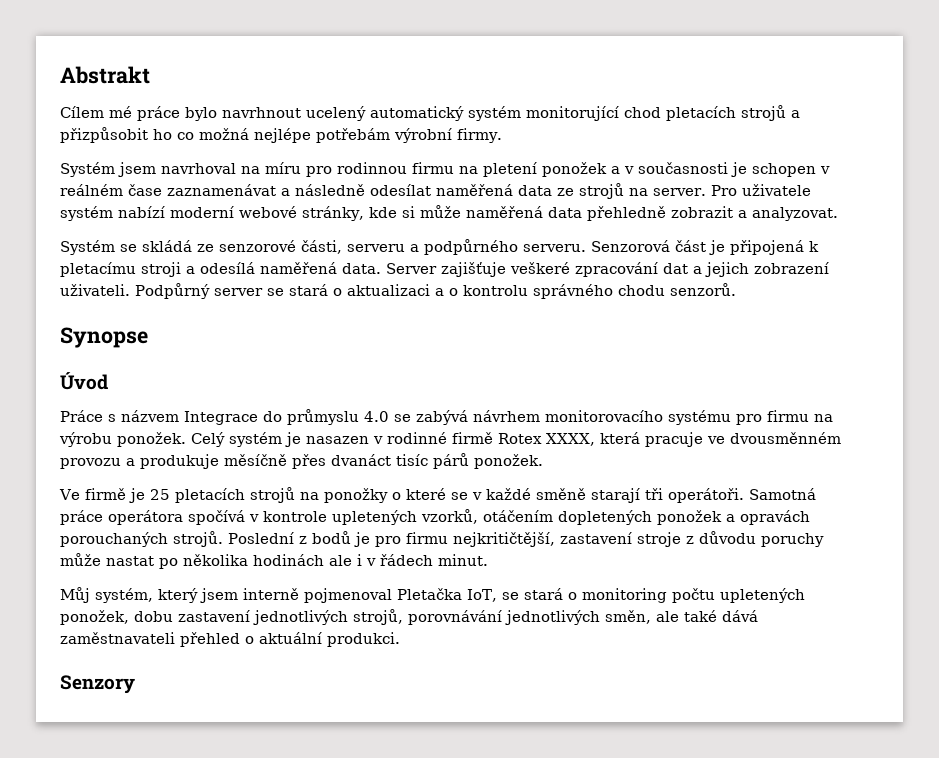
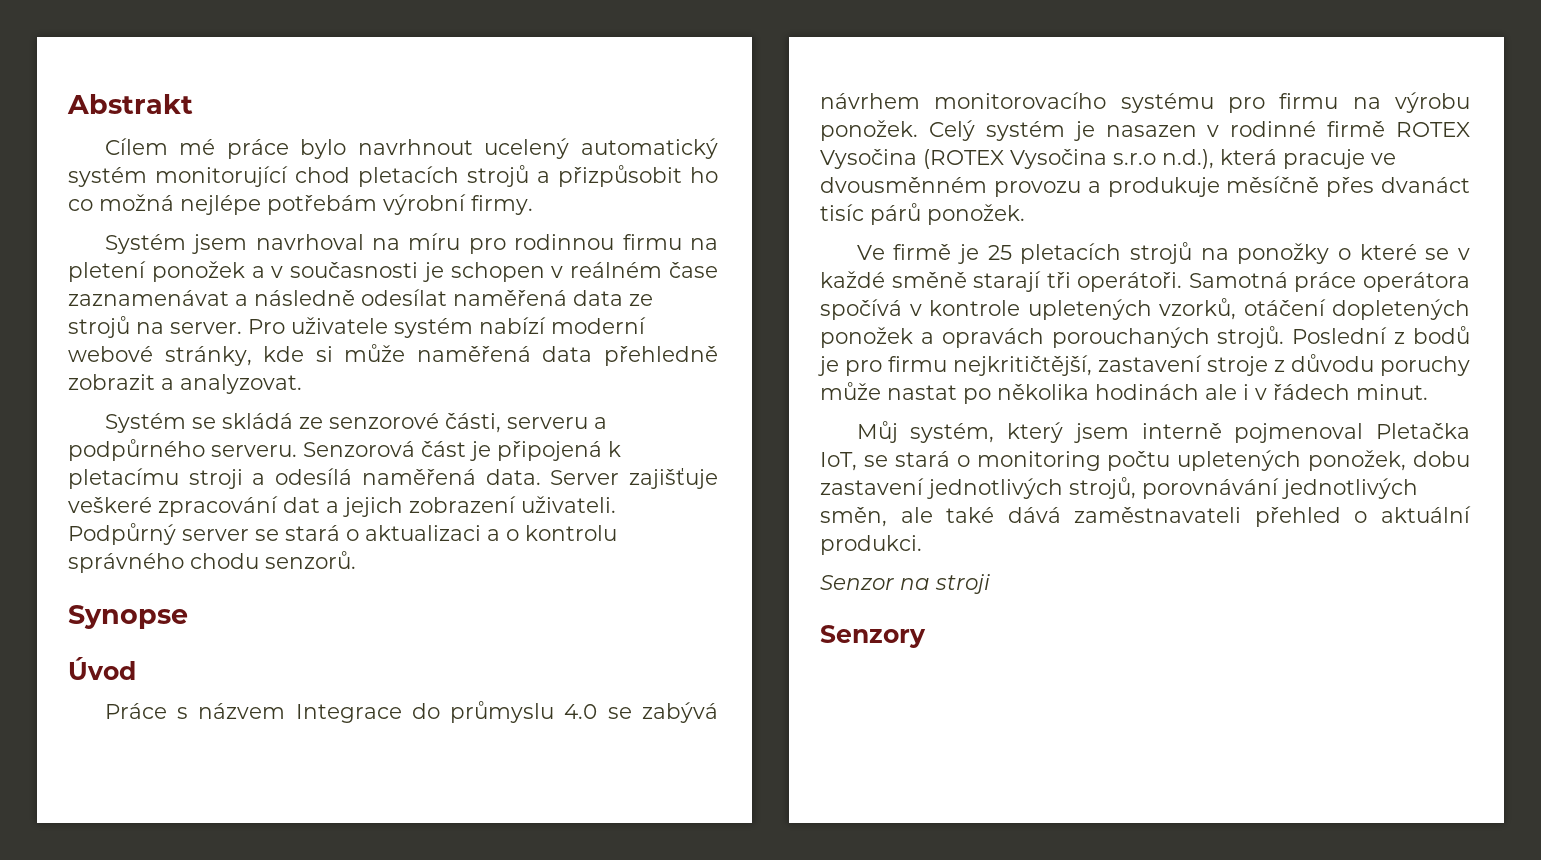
- Celý systém je nasazen v rodinné firmě Rotex XXXX, která pracuje ve dvousměnném provozu a produkuje měsíčně přes dvanáct tisíc párů ponožek.
+ Celý systém je nasazen v rodinné firmě ROTEX Vysočina (ROTEX Vysočina s.r.o n.d.), která pracuje ve dvousměnném provozu a produkuje měsíčně přes dvanáct tisíc párů ponožek.
- Samotná práce operátora spočívá v kontrole upletených vzorků, otáčením dopletených ponožek a opravách porouchaných strojů.
+ Samotná práce operátora spočívá v kontrole upletených vzorků, otáčení dopletených ponožek a opravách porouchaných strojů.
+ Senzor na stroji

REQUIREMENT>
Find the string "operátora" in the records, then copy each line where it occurs.

RESULT>
- Samotná práce operátora spočívá v kontrole upletených vzorků, otáčením dopletených ponožek a opravách porouchaných strojů.
+ Samotná práce operátora spočívá v kontrole upletených vzorků, otáčení dopletených ponožek a opravách porouchaných strojů.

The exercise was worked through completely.